■ **PROBLEM DETAILS**
If a line below includes the string "github", copy it.

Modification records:
☆ ☆ ☆ ☆

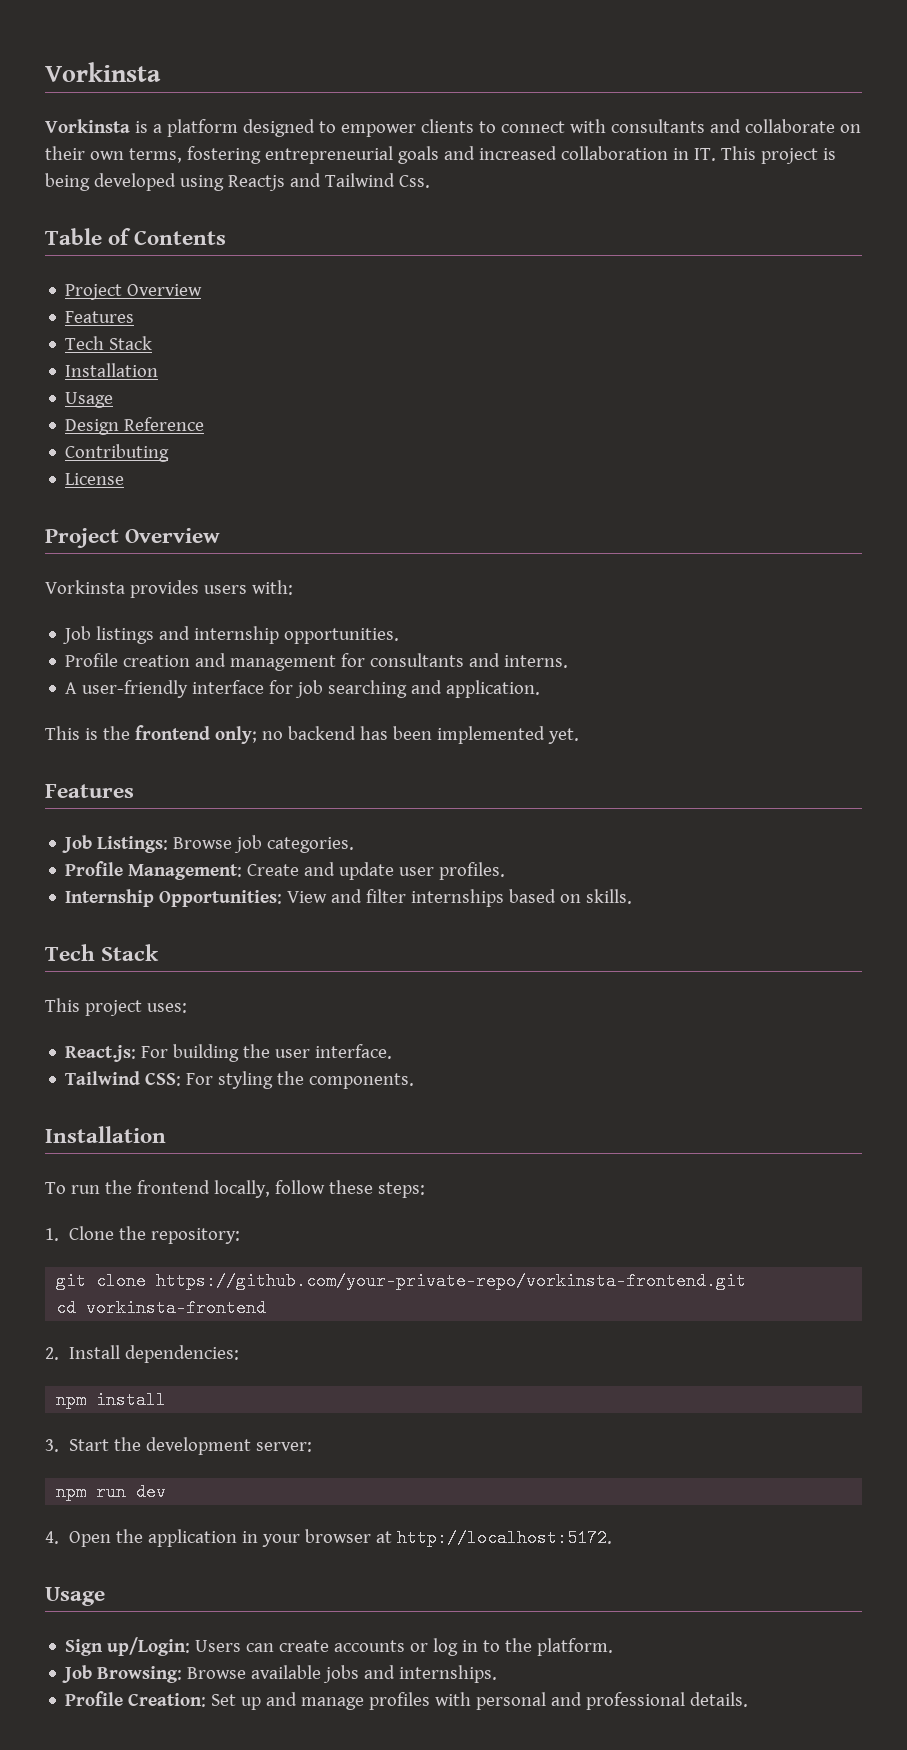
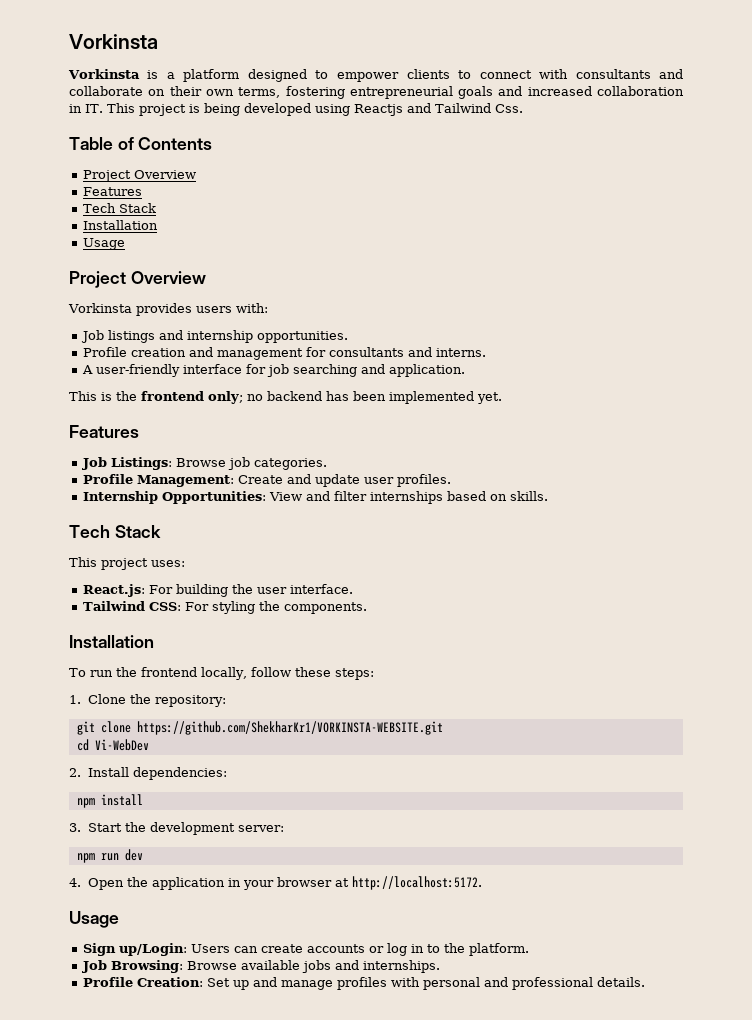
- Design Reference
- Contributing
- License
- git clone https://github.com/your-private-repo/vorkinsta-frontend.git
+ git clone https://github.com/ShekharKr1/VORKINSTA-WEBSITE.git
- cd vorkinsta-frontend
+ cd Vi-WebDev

☆ ☆ ☆ ☆

■ **OUTPUT FOR THIS EXERCISE**
- git clone https://github.com/your-private-repo/vorkinsta-frontend.git
+ git clone https://github.com/ShekharKr1/VORKINSTA-WEBSITE.git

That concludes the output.